O encobrimento rápido, a transferência de culpa implícita para Sofia, era uma arte que aquela família dominava.

Frustração e raiva consumiam Sofia.

Assim que Diogo e Beatriz saíram, o pai virou-se para Sofia, o rosto novamente sombrio.

"Por causa do teu comportamento, vais para o convento amanhã de manhã. Cedo."

A punição cruel e injusta.

"E não vais levar nada além da roupa do corpo. Vais aprender o que é humildade e sofrimento."

O convento na Serra da Estrela, que lhe fora apresentado como um "retiro espiritual", era agora claramente uma prisão, um castigo.

O horror da situação abateu-se sobre ela.

Sofia não resistiu.

O entorpecimento tomara conta dela.

A submissão era a única resposta que conhecia, a única que lhe permitia sobreviver.

Na manhã seguinte, antes do amanhecer, um carro velho, conduzido por um homem taciturno contratado pelo pai, esperava por ela.

Foi levada para a Serra da Estrela, para um convento antigo e isolado, encravado nas montanhas geladas.

O frio cortava-lhe a pele, mas não tanto como o frio no seu coração.

As freiras eram austeras, o ambiente sombrio.

Passava os dias em silêncio, a fazer tarefas pesadas, a comer refeições escassas.

A dor física era uma constante, mas as memórias eram o pior.

Lembrou-se do calor do sol do Douro, do perfume das madressilvas, da voz de Diogo a chamá-la "Estrela da Manhã".

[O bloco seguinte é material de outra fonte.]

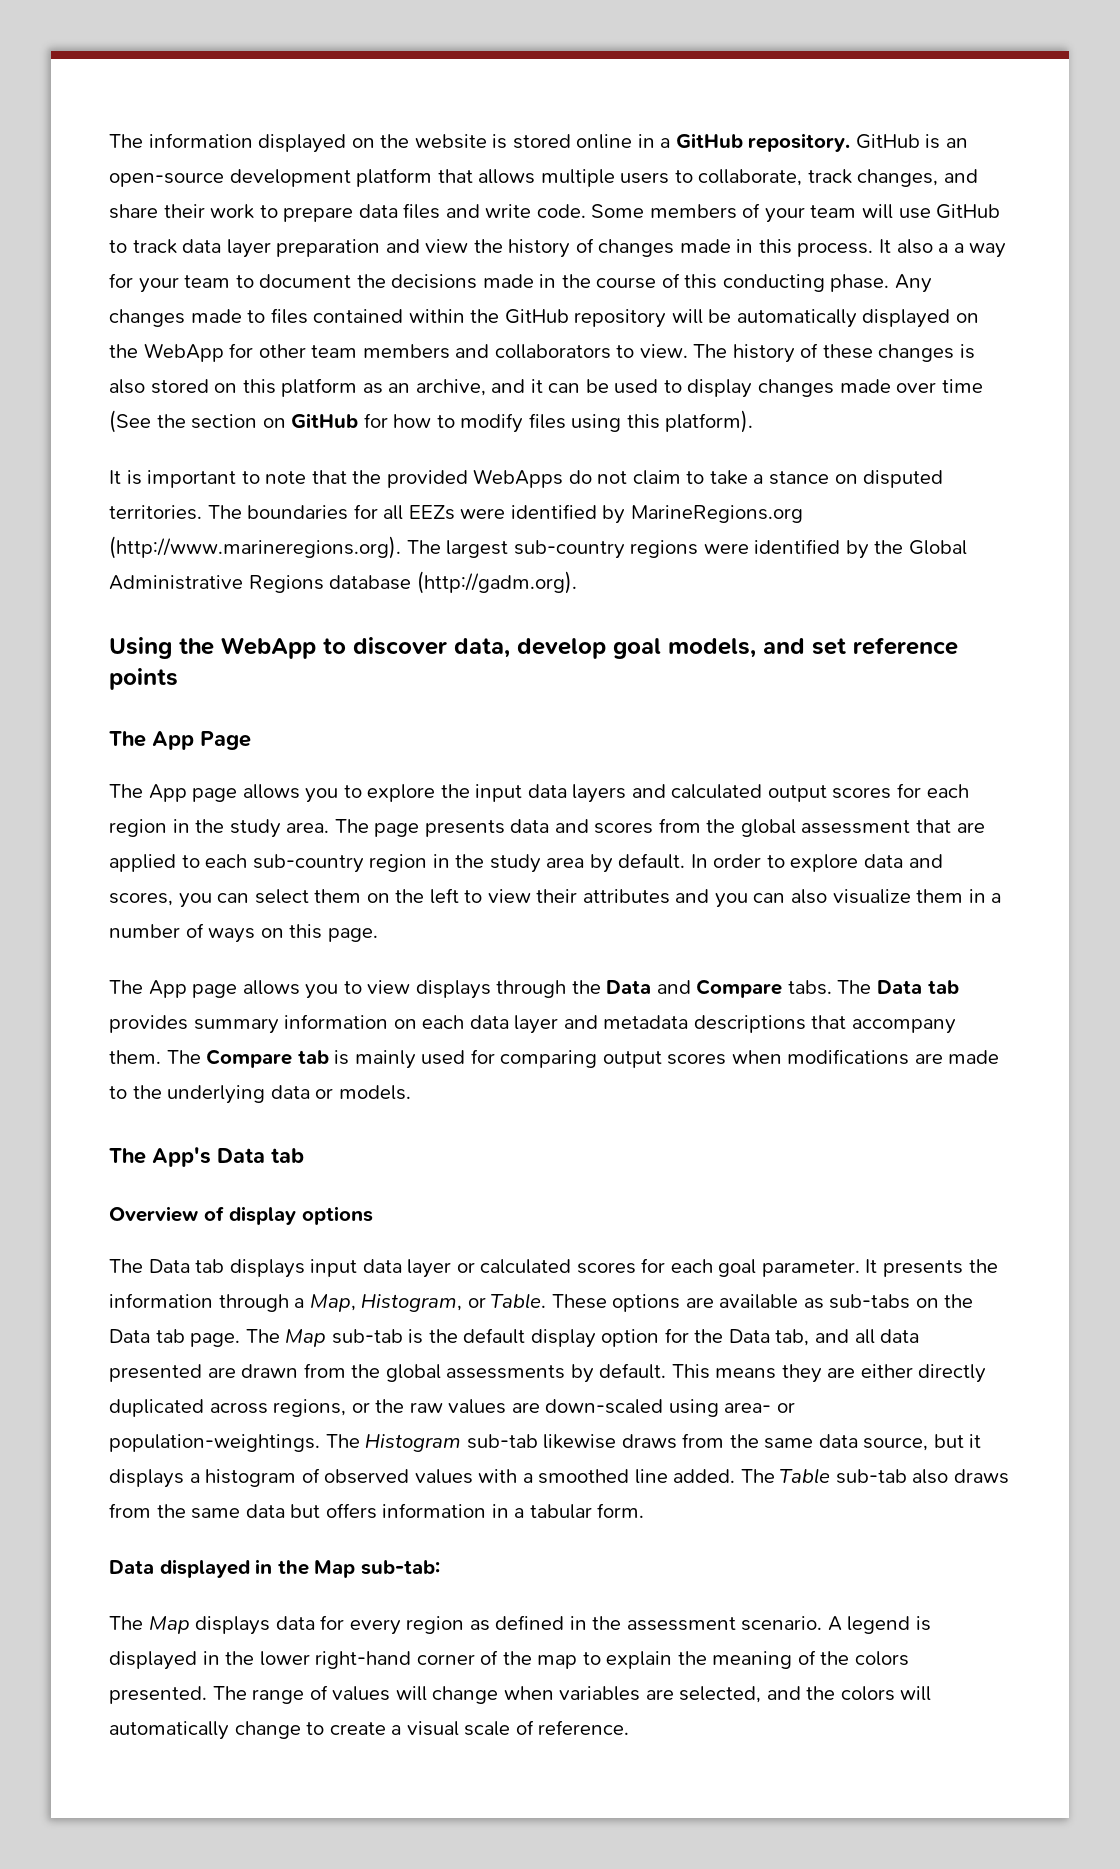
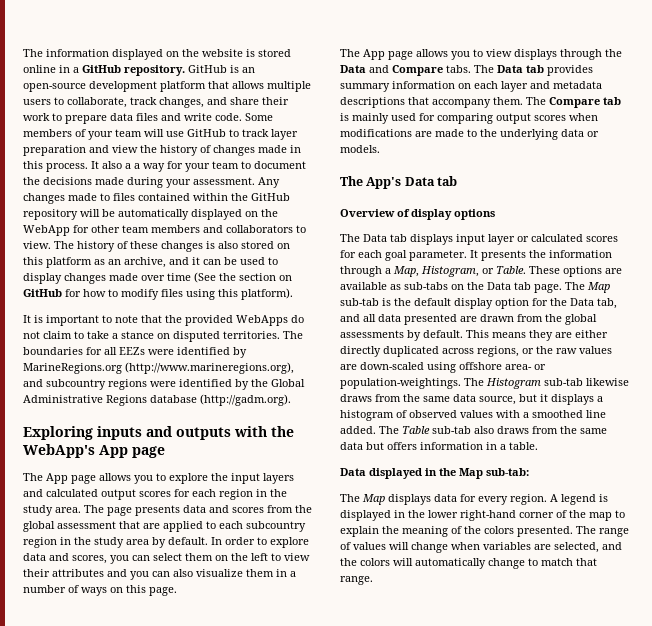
[182,239,222,253] data -> (269, 133) none
[539,273,890,292] in the course of this conducting phase. -> [127,177,255,188] during your assessment.
[109,536,625,559] (http://www.marineregions.org). The largest sub-country -> [125,362,294,374] [23,379,106,390] (http://www.marineregions.org), and subcountry
[109,637,958,659] [109,668,178,690] [109,731,251,750] Using the WebApp to discover data, develop goal models, and set reference points // The App Page -> [23,426,294,440] [23,444,165,458] Exploring inputs and outputs with the WebApp's App page
[527,784,567,798] data -> (260, 478) none
[252,854,364,873] sub-country -> [246,521,306,532] subcountry
[469,1015,509,1029] data -> (498, 85) none
[362,1259,402,1273] data -> (485, 239) none
(719, 1408) none -> [459,362,502,370] offshore
[529,1503,645,1519] tabular form. -> [509,442,538,450] table.
[406,1615,823,1634] region as defined in the assessment scenario. -> [510,494,547,505] region.
[329,1720,630,1736] create a visual scale of reference. -> [541,558,597,566] [340,576,373,585] match that range.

Um contraste brutal com a sua realidade gelada e solitária.

Uma semana depois, a madre superiora chamou-a.

"Os teus pais ligaram. Querem saber se te arrependeste dos teus pecados."

Sofia olhou para a freira, o rosto inexpressivo.

"Diga-lhes que sim," respondeu, a voz vazia. "Arrependi-me profundamente."

A freira pareceu satisfeita.

"Muito bem. A oração e o trabalho purificam a alma."

Sofia voltou para a sua cela fria.

Arrependera-se, sim.

Arrependera-se de ter nascido naquela família. Arrependera-se de ter amado Diogo.

Arrependera-se de não ter fugido mais cedo.

Mas esse arrependimento não era o que os pais esperavam.

Era a semente da sua libertação.

A amarga realização de que estava sozinha, e que só podia contar consigo mesma, era o seu verdadeiro ponto de virada emocional.

O convento não era o seu fim. Seria o seu casulo.